Having used m
for many years now, I encountered two primary problems.
The first is startup performance. Even with lazy module loading (see here), calling m
without any subcommands still took ~250ms on my laptop.
The second problem is code verbosity. To add a new command, one needs to create a new class in a separate file, import it in main, and finally instantiate the new class.
In this short blog post, I am going to share how I tackled these two issues.
python-fire
In order to reduce startup time, I first had to profile m
startup performance. From python -c 'print("Hi")
, I know python interpreter program can be fast.
Iteratively removing modules m
depends on one by one revealed python-fire
was the biggest contributor to the long startup time. Python-fire is great for easily turning any script into a commandline program, but it became clear it is not a great fit for scripts one invoke dozens of times a day.

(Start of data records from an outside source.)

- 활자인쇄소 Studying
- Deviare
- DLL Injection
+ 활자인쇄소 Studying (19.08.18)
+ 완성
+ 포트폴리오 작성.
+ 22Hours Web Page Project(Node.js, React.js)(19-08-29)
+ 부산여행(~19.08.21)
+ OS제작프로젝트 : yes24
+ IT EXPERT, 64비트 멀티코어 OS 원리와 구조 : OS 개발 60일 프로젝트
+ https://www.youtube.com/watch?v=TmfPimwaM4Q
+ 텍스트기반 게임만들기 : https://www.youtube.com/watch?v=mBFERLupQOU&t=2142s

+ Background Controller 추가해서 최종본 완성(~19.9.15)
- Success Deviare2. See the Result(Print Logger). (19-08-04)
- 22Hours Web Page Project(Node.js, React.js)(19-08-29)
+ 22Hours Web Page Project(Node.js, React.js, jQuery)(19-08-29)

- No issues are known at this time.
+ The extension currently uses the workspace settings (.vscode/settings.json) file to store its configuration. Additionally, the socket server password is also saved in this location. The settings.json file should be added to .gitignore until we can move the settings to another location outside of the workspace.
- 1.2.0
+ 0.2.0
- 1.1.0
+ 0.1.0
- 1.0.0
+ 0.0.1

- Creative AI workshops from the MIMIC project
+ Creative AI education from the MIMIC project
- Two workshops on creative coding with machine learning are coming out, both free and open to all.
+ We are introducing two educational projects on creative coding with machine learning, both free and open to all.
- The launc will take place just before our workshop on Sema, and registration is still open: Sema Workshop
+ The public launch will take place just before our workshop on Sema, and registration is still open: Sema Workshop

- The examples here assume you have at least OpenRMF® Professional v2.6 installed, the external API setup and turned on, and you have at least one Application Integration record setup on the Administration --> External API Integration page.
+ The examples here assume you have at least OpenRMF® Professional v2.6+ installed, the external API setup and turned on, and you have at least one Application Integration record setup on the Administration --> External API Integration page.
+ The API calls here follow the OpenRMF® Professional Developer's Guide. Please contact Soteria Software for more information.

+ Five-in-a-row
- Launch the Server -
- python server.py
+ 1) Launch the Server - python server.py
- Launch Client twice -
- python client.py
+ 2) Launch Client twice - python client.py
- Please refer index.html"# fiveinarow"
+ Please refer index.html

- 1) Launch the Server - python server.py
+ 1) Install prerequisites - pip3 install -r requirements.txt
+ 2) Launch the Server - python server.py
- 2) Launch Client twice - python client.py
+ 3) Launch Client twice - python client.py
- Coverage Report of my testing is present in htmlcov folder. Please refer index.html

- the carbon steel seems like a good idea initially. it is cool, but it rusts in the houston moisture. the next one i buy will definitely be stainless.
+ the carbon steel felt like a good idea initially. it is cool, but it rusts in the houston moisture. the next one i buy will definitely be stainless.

Having identified the culprit, I decided to implement my own basic commandline parser. The implementation itself is extremely simple but covers all m
needs right now.
Removing python-fire
dropped the startup time by almost half to around 130ms.
Another problem I wanted to tackle was reducing boilerplates in m
. With a bit of research, I learnt about inspect
and importlib
modules and converted m
to adopt them.
Instead of doing import
manually, I leveraged importlib.import_module
to import .py
files on startup and used inspect.getmembers
and inspect.isclass
to filter and expose instances of m_base.Base
, a special class in m
which every commands inherit from.
The change itself was relatively straightforward and is a big win for maintainability - I can remove a command just by deleting a file now!
Not only did I learn about inspect
and importlib
modules in python, I also saved ~100ms off the m
startup time and reduced a bunch of boilerplates.
I use m
everyday so I am a bit embarrassed that it took me this long to address two such obvious issues. Better late than never I suppose.